Depression Clinical Trial
Official title:
PCORI-1306-02918 Evaluation of Parent-based Programs to Support Children After Traumatic Injury
Children presenting to the University of Iowa Health Care System (UIHC), Blank Children's
Hospital (Blank), Children's Hospital of Minneapolis, and Kansas City Mercy Children's
Hospital with an injury resulting in admission will be the sample population. A child will be
included if they are 10-17 years old with an unintentional injury. Consenting children and
their parents will be asked to complete a series of four questionnaires: before hospital
discharge, at 1-month post discharge, 3-months and 6-months post discharge. The parent-child
dyads will be randomized (1:1) to receive 1) training in Link for Injured Kids or 2) Trauma
Education. The survey completed in the hospital will be a paper survey or online via an iPad,
and follow-up surveys can be completed on paper or online.

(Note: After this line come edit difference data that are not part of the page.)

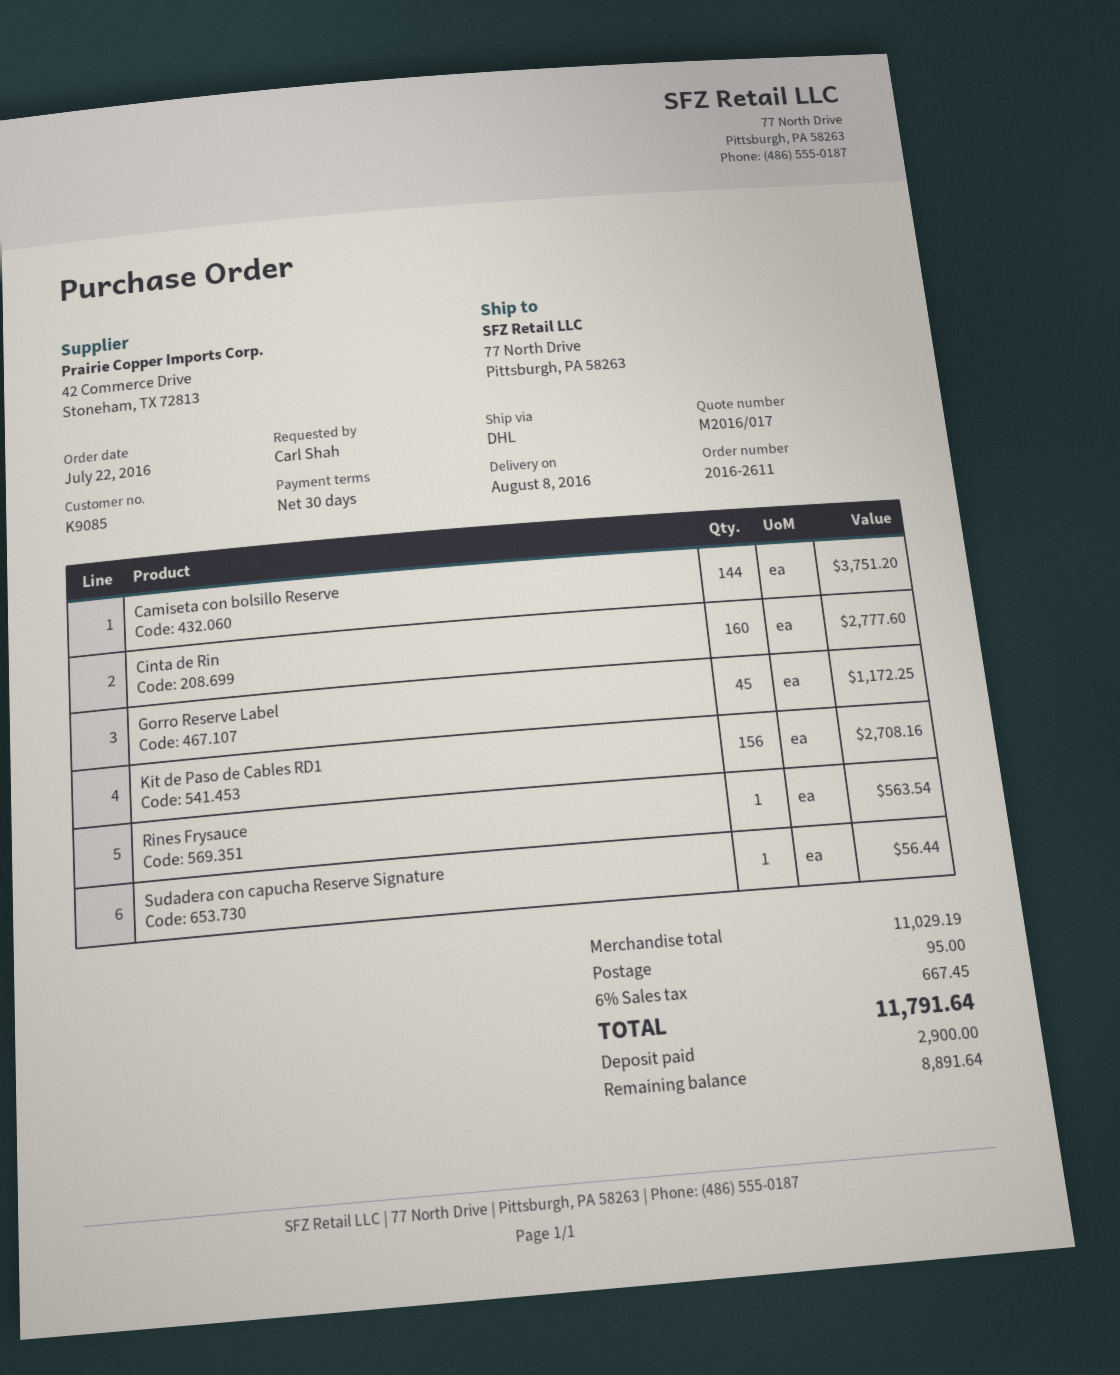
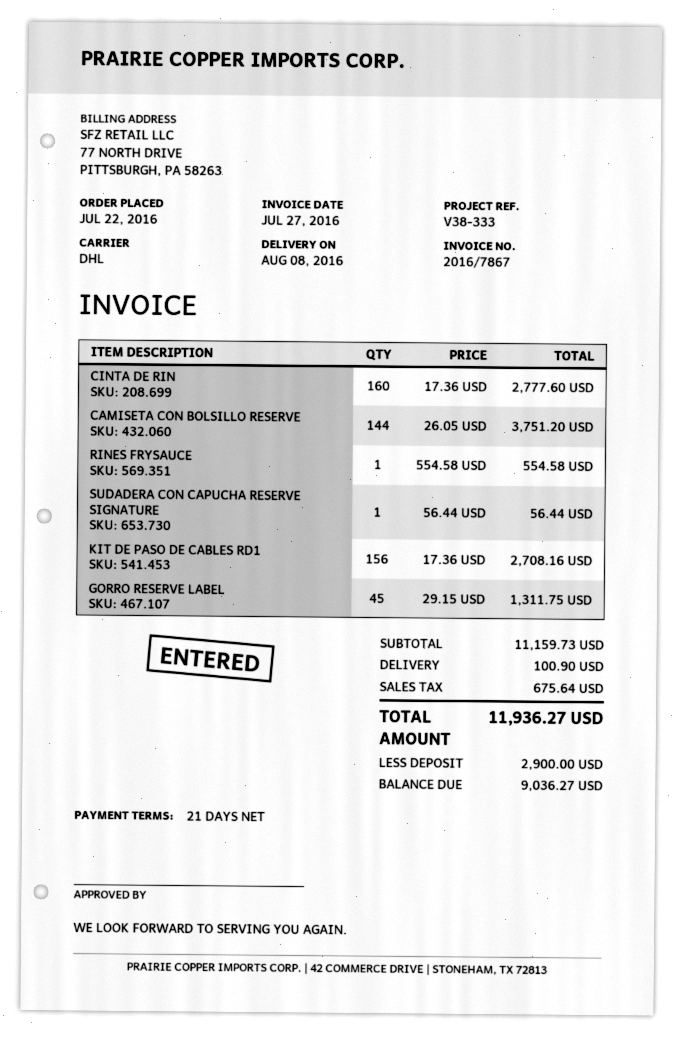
payment terms: 30 days -> 21 days
Gorro Reserve Label: 45 for 1172.25 -> 45 for 1311.75
Rines Frysauce: 1 for 563.54 -> 1 for 554.58
subtotal: 11029.19 -> 11159.73
shipping: 95.00 -> 100.90
tax: 667.45 -> 675.64
total: 11791.64 -> 11936.27
balance: 8891.64 -> 9036.27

Aim #1: Assess the feasibility of Link for Injured Kids through qualitative research with
parents and providers of previously injured children from UI Children's Hospital.

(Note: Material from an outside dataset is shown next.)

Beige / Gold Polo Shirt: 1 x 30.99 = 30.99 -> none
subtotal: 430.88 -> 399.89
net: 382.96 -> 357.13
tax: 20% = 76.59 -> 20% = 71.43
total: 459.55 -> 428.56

Aim #2: Through a randomized trial, determine the range of potential psychosocial and
behavioral health indicators possibly impacted by Link for Injured Kids. This will identify
the types of outcomes which could include post-traumatic stress disorder (PTSD), depression,
nonspecific distress, quality of life, absenteeism, school performance, coping skills,
communication skills, and access to mental health.

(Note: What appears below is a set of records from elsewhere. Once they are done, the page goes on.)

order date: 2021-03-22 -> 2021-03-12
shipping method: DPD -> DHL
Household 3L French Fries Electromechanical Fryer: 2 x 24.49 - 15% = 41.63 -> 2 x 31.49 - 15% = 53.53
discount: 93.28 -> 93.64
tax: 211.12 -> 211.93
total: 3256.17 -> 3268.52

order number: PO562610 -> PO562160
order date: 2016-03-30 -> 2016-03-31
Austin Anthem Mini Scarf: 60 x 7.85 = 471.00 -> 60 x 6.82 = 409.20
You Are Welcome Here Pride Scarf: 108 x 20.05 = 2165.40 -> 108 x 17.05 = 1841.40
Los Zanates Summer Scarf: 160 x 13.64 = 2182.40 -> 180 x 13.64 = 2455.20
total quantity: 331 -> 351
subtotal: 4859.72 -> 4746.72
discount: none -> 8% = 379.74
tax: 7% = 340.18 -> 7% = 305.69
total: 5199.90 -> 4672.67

Qualitative Phase I. Aim 1: Assess the feasibility of Link for Injured Kids through
qualitative research with parents of previous injured children and social workers and
pediatric trauma providers from the the children's hospitals. For phase 1 at UIHC, the
investigators will hold focus groups with parents and pediatric health providers at the UIHC.
The investigators will work with the Ul Pediatric Trauma Nurse Coordinator (Wetjen) to
identify parents whose children were previously injured and treated at the UIHC in the past
12 months. These children are logged into the Trauma Alert system.
UIHC: For the focus groups with providers, the investigators will invite emergency medicine
physicians, nurses, pediatric psychiatrists and psychologists to participate in one focus
group; and social workers and parent advocates to participate in the second focus groups.
Participants identified with the assistance of Ms. Wetjen and Dr. Denning (Research
Coordinator, Emergency Medicine) will be provided an introductory email about the study and
an information sheet. Those interested in attending will be invited to attend the focus group
session during a lunch hour.
Blank Children's Hospital: Using the Iowa Trauma Database, Ms. Wetjen, UIHC Pediatric Nurse
Trauma Coordinator will work with Blank Children's Hospital Pediatric Trauma Coordinator to
identify parents whose children previously received an unintentional injury and were treated
at the Blank Children's Hospital in the past 12 months.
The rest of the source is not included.